If you’re doing media mix modeling in-house or through a vendor, being thoughtful about interaction effects will be key to making your model work. For context, interaction effects in marketing are when the performance of one channel (or, in general, our marketing effectiveness) is influenced by another variable (a different channel, or even outside events such as GDP, seasonality, etc.).

Interaction effects can be complex – we have to look at how things happen in the real world, and then think about how we capture and model them in our MMM. It’s really easy to mess these up and create some “this is obviously wrong but the model says so” results.

We’ve separated interaction effects between internal and external variables. Internal variables can be controlled by your company and your budget allocation; external variables you can’t control and only react to. 

This article will cover the most common practical examples of interaction effects and how we think about modeling them here at Recast:

Interaction Effects For Internal Variables:

Offline channels → branded search

A really obvious one is between different marketing channels – especially offline channels such as TV, Radio, etc. – and branded search.

Say you’re watching the Super Bowl and you see an ad for a product that interests you. You Google the brand’s name on your phone and click on the first link (a paid ad) to go to the website. 

Now, let’s look at this from the perspective of the brand – they invested in a large TV ad and on branded search. If they use last-touch attribution, that conversion will be attributed to branded search – but was it, truly? Is branded search incremental here? Or is the brand paying Google for a conversion that was going to happen anyway? 

This is a clear interactive effect between an offline channel and branded search. 

PS. Branded search might be incremental if a competitor would’ve targeted them and “stolen” that conversion – but the interaction effect is still there and it’s still worth testing and modeling.

Paid Social / Search → Retargeting

If a brand spends money on paid search or paid social, people come to their website, and then you retarget them with ads down the road, there will be interaction effects here between the different marketing channels. 

Multi-touch attribution (MTA) will face challenges in accurately estimating the influence of initial paid social or search efforts due to the complexity of tracking multiple interactions over time. If you use a last-click model, it will overstate the effectiveness of retargeting campaigns by attributing the full conversion value to the final touchpoint, ignoring why we’re able to retarget in the first place. 

Those are the types of interaction effects between marketing channels that we think about a lot. There are also other types of interaction effects with other external variables. 

Interaction Effects For External Variables:

There are also other types of interaction effects with external variables. Here are a few examples:


During the summer, if you have a brand that sells sunscreen, your marketing is going to be more effective in the summer when people care about sunscreen than it is going to be in the winter – so there’s an interaction effect there.

Competitor activity, GDP growth, inflation, economic sentiment, housing market… 

There might be interaction effects between what happens out in the world and the effectiveness of your marketing, but different businesses will be impacted differently on them. 

External and internal variables should be quite intuitive for marketers, but how should we model them in our MMM?

How Recast Models Interaction Effects:

At Recast, we model external variables and their interaction effects directly.

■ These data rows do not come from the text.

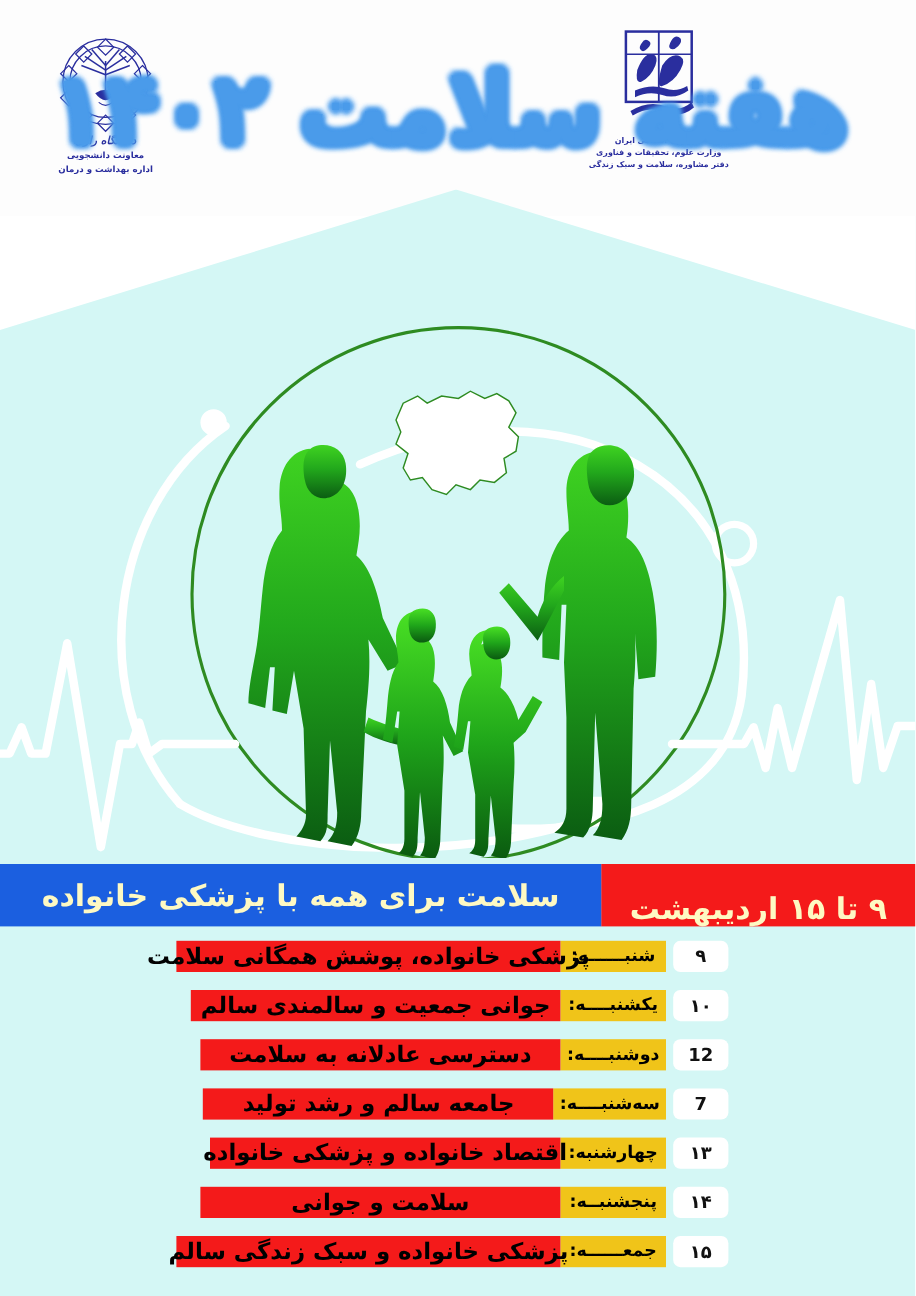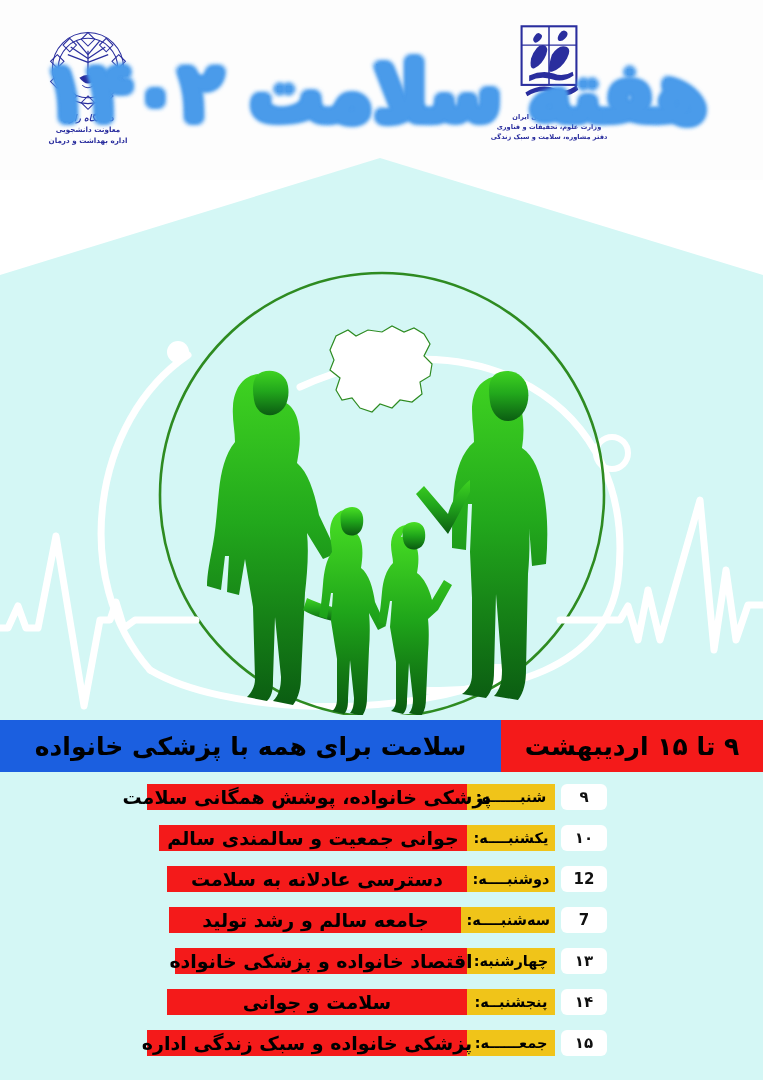--- a/index.html
+++ b/index.html
@@ -102,29 +102,29 @@
     position:absolute;
     left:0; top:720px;
     width:763px; height:52px;
     z-index:8;
     display:flex;
     flex-direction:row;
   }
   .banner .red{
     width:262px; height:52px;
     background:#f41a1a;
-    display:flex;align-items:center;justify-content:center;
+    display:flex;align-items:flex-end;justify-content:center;
   }
   .banner .blue{
     width:501px; height:52px;
     background:#1b5fe0;
     display:flex;align-items:center;justify-content:center;
   }
   .banner .txt{
-    color:#000000;
+    color:#fef9c3;
     font-size:25px;
     font-weight:bold;
     white-space:nowrap;
     letter-spacing:-0.3px;
   }
   .banner .blue .txt{font-size:25px;}
 
   
   .days{
     position:absolute;
@@ -396,17 +396,17 @@
         <div class="day-topic" style="width: 272px;">اقتصاد خانواده و پزشکی خانواده</div>
       </div>
       <div class="badge" style="top: 207px; right: 156px;">۱۴</div>
       <div class="topic-wrap" style="position: absolute; top: 207px; right: 208px;">
         <div class="day-label">پنجشنبــه:</div>
         <div class="day-topic" style="width: 280px;">سلامت و جوانی</div>
       </div>
       <div class="badge" style="top: 248px; right: 156px;">۱۵</div>
       <div class="topic-wrap" style="position: absolute; top: 248px; right: 208px;">
         <div class="day-label">جمعــــــه:</div>
-        <div class="day-topic" style="width: 300px;">پزشکی خانواده و سبک زندگی اداره</div>
+        <div class="day-topic" style="width: 300px;">پزشکی خانواده و سبک زندگی سالم</div>
       </div>
     </div>
 
 </div>
 
 </body></html>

We have designed a very flexible, time series model that doesn’t rely on having to control for every possible factor that impacts the business but can still generate helpful causal inferences. It learns how baseline sales and marketing performance change over time and doesn’t have one parameter that gets moved up or down based on what is controlled for.

For internal variables, you must also be very careful how you model them. If you want to estimate each variable and you’re guessing and estimating the quotients of their effect, you might inject a lot of bias into the model itself. 

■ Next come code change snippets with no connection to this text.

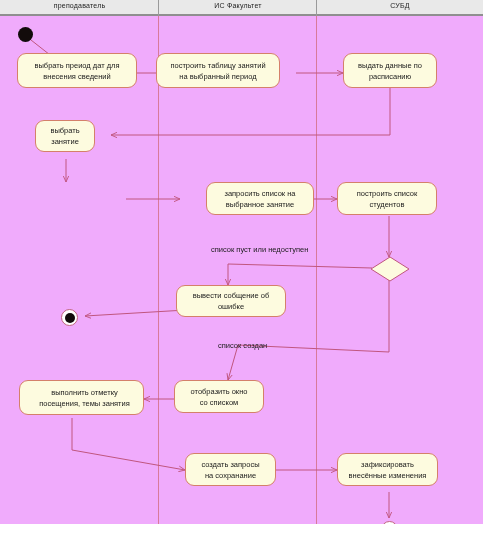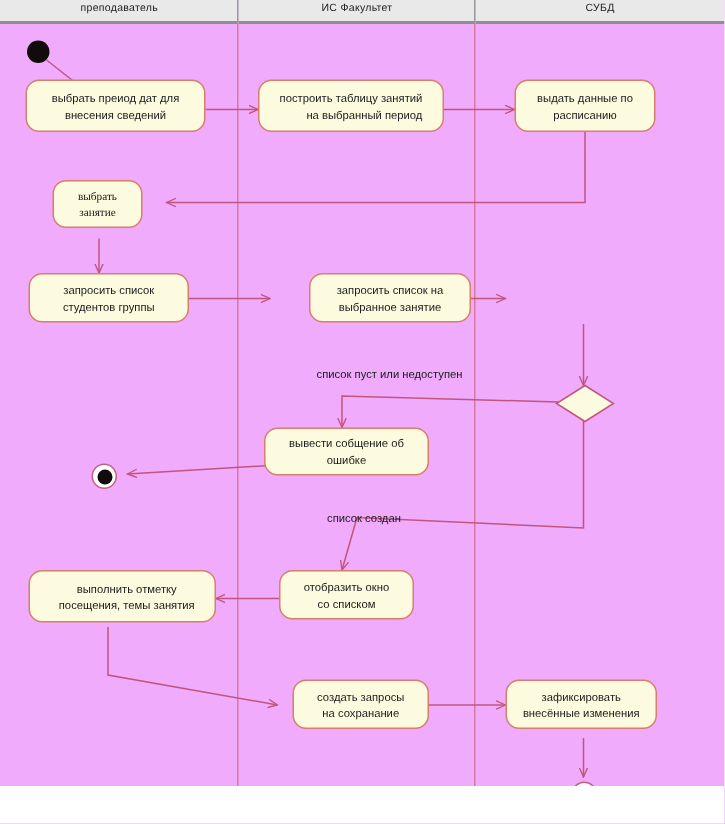--- a/index.html
+++ b/index.html
@@ -173,46 +173,46 @@
 
   <div class="decision" style="left:370px;top:256px;width:40px;height:26px;">
     <svg width="40" height="26" viewBox="0 0 40 26" xmlns="http://www.w3.org/2000/svg">
       <polygon points="20,1 39,13 20,25 1,13" fill="#fdfbdf" stroke="#c0567e" stroke-width="1"></polygon>
     </svg>
   </div>
 
   <div class="activity" style="left:17px;top:53px;width:120px;height:35px;">выбрать  преиод дат для
 внесения сведений</div>
 
-  <div class="activity" style="left:172px;top:53px;width:124px;height:35px;text-align:right;">построить таблицу занятий
+  <div class="activity" style="left:156px;top:53px;width:124px;height:35px;">построить таблицу занятий
 на выбранный период</div>
 
   <div class="activity" style="left:343px;top:53px;width:94px;height:35px;">выдать данные по
 расписанию</div>
 
-  <div class="activity" style="left:35px;top:120px;width:60px;height:32px;font-family:Liberation Serif, serif;">выбрать
+  <div class="activity" style="left:35px;top:120px;width:60px;height:32px;">выбрать
 занятие</div>
 
-  <div class="activity" style="left:19px;top:182px;width:107px;height:33px;">запросить список
-студентов группы</div>
 
   <div class="activity" style="left:180px;top:182px;width:108px;height:33px;margin-left:26px;">запросить список на
 выбранное занятие</div>
 
+  <div class="activity" style="left:337px;top:182px;width:100px;height:33px;">построить список
+студентов</div>
 
   <div class="activity" style="left:176px;top:285px;width:110px;height:32px;">вывести собщение об
 ошибке</div>
 
-  <div class="activity" style="left:186px;top:380px;width:90px;height:33px;">отобразить окно
+  <div class="activity" style="left:174px;top:380px;width:90px;height:33px;">отобразить окно
 со списком</div>
 
   <div class="activity" style="left:19px;top:380px;width:125px;height:35px;padding-left:10px;">выполнить отметку
 посещения, темы занятия</div>
 
-  <div class="activity" style="left:185px;top:453px;width:91px;height:33px;margin-left:10px;">создать запросы
+  <div class="activity" style="left:185px;top:453px;width:91px;height:33px;">создать запросы
 на сохранание</div>
 
   <div class="activity" style="left:337px;top:453px;width:101px;height:33px;">зафиксировать
 внесённые изменения</div>
 
   <div class="edge-label" style="left:211px;top:245px;text-align:right;">список пуст или недоступен</div>
 
   <div class="edge-label" style="left:218px;top:341px;">список создан</div>
 
 </div>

We spend a lot of time looking at the interaction effects that have been well-studied in the literature between top-of-funnel channels and bottom-of-funnel channels and model them directly. 

What is important is that the model is capable of understanding these interaction effects depending on exactly how they’re modeled, and that whoever you’re working with to do the model can explain exactly how these are working and how the model is thinking about them. It’s really important to make sure that someone on your team understands exactly what’s being modeled and what’s not.

If, however, your modeler is throwing around words like “we control for _____”, that is a pretty big red flag. That, unfortunately, is not a good answer because there are ways that you can control for seasonality in which you are actually modeling the interaction effect. You’ll see some wild recommendations like you should market sunscreen in the winter – even though we all know that’s when your marketing is less effective.